Background
Decannulation for people in a persistent vegetative state (PVS) is challenging and relevant predictors of successful decannulation have yet to be identified.
Objective
This study aimed to explore the predictors of tracheostomy decannulation outcomes in individuals in PVS and to develop a nomogram.
Method
In 2022, 872 people with tracheostomy in PVS were retrospectively enrolled and their data was randomly divided into a training set and a validation set in a 7:3 ratio. Univariate and multivariate regression analyses were performed on the training set to explore the influencing factors for decannulation and nomogram development. Internal validation was performed using 5-fold cross-validation. External validation was performed using receiver operating characteristic (ROC) curves, calibration curves, and decision curve analysis (DCA) on both the training and validation sets.
Result
Data from 610 to 262 individuals were used for the training and validation sets, respectively. The multivariate regression analysis found that duration of tracheostomy tube placement≥30 days (Odds Ratio [OR] 0.216, 95 % CI 0.151–0.310), pulmonary infection (OR 0.528, 95 %CI 0.366–0.761), hypoproteinemia (OR 0.669, 95 % CI 0.463–0.967), no passive standing training (OR 0.372, 95 % CI 0.253–0.547), abnormal swallowing reflex (OR 0.276, 95 % CI 0.116–0.656), mechanical ventilation (OR 0.658, 95 % CI 0.461–0.940), intensive care unit (ICU) duration>4 weeks (OR 0.517, 95 % CI 0.332–0.805), duration of endotracheal tube (OR 0.855, 95 % CI 0.803–0.907), older age (OR 0.981, 95 % CI 0.966–0.996) were risk factors for decannulation failure.

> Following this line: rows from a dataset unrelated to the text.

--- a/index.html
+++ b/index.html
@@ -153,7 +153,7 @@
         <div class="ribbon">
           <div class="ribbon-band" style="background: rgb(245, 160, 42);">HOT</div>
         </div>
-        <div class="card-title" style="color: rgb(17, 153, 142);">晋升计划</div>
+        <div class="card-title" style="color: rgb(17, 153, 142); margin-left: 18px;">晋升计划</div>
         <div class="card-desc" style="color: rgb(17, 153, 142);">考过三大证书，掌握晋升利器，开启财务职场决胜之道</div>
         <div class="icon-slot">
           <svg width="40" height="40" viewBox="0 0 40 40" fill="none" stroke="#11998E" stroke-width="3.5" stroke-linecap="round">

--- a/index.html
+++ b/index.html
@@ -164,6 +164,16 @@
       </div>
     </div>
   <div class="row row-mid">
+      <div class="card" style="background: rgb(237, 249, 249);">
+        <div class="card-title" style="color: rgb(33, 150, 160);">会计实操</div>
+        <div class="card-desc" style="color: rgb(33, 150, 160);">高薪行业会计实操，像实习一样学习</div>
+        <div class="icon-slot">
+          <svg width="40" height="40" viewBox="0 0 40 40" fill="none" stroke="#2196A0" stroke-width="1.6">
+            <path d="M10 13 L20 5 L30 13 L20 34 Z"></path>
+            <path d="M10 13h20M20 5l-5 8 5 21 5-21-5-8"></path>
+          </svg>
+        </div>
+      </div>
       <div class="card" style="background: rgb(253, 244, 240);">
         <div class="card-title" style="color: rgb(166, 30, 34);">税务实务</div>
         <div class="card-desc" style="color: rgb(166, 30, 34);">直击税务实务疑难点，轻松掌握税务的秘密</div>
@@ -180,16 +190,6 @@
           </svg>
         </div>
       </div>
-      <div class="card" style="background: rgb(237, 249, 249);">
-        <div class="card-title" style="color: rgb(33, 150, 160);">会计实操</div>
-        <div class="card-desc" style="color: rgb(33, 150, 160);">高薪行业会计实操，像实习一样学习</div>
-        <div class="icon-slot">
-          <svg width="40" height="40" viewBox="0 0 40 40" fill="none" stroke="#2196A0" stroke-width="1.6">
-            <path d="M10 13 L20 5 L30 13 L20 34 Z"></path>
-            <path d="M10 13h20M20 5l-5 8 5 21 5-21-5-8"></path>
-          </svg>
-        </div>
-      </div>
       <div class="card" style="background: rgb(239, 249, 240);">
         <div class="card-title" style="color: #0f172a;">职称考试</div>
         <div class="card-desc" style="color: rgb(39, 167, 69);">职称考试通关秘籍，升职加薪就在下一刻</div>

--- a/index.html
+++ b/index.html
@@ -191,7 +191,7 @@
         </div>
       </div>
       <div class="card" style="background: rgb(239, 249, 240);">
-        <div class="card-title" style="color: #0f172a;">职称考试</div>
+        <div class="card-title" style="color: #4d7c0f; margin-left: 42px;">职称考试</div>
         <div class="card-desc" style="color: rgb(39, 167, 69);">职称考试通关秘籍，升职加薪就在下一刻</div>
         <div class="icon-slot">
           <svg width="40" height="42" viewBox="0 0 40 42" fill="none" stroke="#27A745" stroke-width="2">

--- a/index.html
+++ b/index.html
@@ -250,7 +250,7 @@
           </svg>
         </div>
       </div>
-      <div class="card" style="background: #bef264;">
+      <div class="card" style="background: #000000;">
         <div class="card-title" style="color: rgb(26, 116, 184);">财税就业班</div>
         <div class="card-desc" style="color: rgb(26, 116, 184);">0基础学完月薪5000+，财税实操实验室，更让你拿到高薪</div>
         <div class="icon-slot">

Conversely, peroral feeding (OR 1.684, 95 % CI 1.178–2.406), passive standing training≥60 min (OR 1.687, 95 % CI 1.072–2.656), private caregiver (OR 1.944, 95 % CI 1.350–2.799) and ICU duration<2 weeks (OR 1.758, 95 % CI 1.173–2.634) were protective factors conducive to successful decannulation. The 5-fold cross-validation revealed a mean area under the curve of 0.744. The ROC curve C-indexes for the training and validation sets were 0.784 and 0.768, respectively, and the model exhibited good stability and accuracy. The DCA revealed a net benefit when the risk threshold was between 0 and 0.4.
Conclusion
The nomogram can help adjust the treatment and reduce decannulation failure.
Registration
Clinical registration is not mandatory for retrospective studies.